I’ve had this 6 year low-grade fever. We’ve gone about our lives, working and playing, traveling and enjoying family visits, taking classes and going to museums, theaters and the movies. All with that fever that could be triggered to cause more pain depending on the discussion, movie or song.
I’ve reached out over this time in occasional emails asking if he is open to seeing me. One time I had my hopes up. He told my former husband he was ready to see me and responded to my email. I excitedly checked my email and the spam folder and there was nothing from my son. I wrote and asked for another note and he did not respond.
Not frequently, but maybe ever 6 months or so in the last couple of years I have reached out via email. It’s not in my nature to give up and I’ve had hope without a timeframe.
Recently, I wrote and asked if he was ready to see me yet. The answer was yes! We set up a time and place.
I was so excited, happy, scared, anxious, angry about lost time, and had a dozen other emotions swirling around.
The day before, he wrote that he had not made adequate plans to get there and dinner was cancelled.
This happened right before our vacation and business trip, and I was on edge. Was he backing out or was it an honest mistake?
When I returned, I asked about meeting in his town on a Saturday, and he said yes.
On Saturday, I had an early errand on the way and wound up outside the restaurant for 2 hours. I brought things to read and tried to concentrate on them. Played some music.
I went inside and waited. Then he came in, I was still sitting as I wasn’t sure if I had the strength in my legs to get up – I was so nervous. I stood and he reached out, willing to hug me. I hugged him with all of my love.
I thanked him for coming, for being brave to see me, that I was happy to see him.

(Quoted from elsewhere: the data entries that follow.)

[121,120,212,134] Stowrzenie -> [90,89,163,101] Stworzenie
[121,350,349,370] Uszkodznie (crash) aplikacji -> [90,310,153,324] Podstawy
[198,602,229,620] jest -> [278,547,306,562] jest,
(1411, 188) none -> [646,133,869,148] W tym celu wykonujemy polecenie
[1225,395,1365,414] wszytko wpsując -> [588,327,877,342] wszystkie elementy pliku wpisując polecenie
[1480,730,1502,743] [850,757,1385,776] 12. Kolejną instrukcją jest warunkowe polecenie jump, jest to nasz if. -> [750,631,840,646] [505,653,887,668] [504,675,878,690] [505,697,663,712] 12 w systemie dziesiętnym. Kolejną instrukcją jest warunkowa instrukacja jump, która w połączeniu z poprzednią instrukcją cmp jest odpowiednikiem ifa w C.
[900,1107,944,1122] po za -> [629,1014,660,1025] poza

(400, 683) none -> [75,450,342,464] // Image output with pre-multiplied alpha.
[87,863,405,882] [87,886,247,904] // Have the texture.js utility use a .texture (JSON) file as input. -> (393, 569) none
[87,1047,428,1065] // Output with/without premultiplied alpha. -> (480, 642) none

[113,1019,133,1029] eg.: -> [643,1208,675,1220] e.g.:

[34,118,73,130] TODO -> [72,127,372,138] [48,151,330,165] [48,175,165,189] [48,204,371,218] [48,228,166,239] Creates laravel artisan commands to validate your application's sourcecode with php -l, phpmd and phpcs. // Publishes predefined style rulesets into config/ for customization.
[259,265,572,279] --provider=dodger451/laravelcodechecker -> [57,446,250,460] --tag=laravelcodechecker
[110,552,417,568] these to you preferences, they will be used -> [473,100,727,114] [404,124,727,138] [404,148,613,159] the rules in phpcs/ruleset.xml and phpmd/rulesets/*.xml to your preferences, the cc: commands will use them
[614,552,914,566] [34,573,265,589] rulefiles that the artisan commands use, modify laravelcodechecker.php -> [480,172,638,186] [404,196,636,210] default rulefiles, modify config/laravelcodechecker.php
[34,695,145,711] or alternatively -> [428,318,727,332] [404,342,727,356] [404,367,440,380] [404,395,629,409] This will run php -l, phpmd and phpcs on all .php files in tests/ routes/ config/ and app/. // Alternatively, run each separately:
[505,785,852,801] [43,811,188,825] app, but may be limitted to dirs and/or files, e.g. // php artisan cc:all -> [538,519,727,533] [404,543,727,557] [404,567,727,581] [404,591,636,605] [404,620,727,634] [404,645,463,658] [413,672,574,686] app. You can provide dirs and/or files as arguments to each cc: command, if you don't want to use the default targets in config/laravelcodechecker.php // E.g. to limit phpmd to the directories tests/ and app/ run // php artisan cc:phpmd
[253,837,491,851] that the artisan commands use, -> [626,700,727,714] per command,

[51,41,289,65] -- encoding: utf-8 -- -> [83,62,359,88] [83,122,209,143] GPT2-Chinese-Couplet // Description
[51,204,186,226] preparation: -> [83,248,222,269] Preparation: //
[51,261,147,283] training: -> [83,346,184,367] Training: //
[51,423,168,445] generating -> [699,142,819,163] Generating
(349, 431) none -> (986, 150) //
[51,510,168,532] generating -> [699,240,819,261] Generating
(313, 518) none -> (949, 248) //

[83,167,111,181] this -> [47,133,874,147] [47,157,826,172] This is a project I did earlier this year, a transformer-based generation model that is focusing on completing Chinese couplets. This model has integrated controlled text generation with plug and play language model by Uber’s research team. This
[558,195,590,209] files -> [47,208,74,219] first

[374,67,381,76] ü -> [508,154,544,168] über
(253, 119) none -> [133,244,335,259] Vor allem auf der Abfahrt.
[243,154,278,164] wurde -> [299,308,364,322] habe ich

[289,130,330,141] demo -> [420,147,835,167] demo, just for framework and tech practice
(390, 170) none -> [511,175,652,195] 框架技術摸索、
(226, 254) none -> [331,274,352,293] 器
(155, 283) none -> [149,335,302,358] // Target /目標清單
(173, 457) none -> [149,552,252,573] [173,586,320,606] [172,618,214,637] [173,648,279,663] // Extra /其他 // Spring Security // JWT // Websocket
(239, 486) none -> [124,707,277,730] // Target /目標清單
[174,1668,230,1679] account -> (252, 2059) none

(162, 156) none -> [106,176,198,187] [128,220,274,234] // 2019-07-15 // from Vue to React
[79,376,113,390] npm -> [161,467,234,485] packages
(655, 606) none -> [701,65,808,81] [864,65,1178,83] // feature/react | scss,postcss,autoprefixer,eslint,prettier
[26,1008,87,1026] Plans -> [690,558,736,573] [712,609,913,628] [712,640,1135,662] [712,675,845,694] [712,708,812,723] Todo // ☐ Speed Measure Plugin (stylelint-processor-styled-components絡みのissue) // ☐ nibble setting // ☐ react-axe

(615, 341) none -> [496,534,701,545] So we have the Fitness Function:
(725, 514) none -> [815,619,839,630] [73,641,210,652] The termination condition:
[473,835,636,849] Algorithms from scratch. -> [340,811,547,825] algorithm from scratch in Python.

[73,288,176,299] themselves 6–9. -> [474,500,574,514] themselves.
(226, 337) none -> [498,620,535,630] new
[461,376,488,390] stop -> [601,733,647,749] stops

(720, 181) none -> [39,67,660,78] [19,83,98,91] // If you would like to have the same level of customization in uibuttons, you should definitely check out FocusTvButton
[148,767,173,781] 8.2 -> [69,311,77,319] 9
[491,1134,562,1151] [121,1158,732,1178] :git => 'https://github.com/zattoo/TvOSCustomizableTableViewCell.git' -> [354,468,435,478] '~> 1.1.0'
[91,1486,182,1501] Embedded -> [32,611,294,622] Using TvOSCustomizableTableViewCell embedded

We had some chitchat about what we were doing and then we got into more about what was really happening in his life, how that affected us. He confessed to some things he had done and he apologized. I apologized for not knowing what to do to make things change for him.
We talked for about an hour and a half. I have a lot more questions, more to learn, more to share, but I didn’t want to overwhelm him and was very emotional about everything.
He isn’t the boy I saw at 18. He’s a man. He looks a little different. His thought process is much clearer and it’s exciting to get a little insight into who he is now. He doesn't need me every day and it could be that I won't see him for months.
It’s a start. It’s like going up a 10 story building using the stairs and carrying a backpack of rocks as you go. With each step, you take a rock out of the bag and your climb is still challenging but easier as you go.
This is huge and really a lot to take in. I may write, I may not, but know that there are possibilities in life, that you can go through things that are difficult and come through the other side.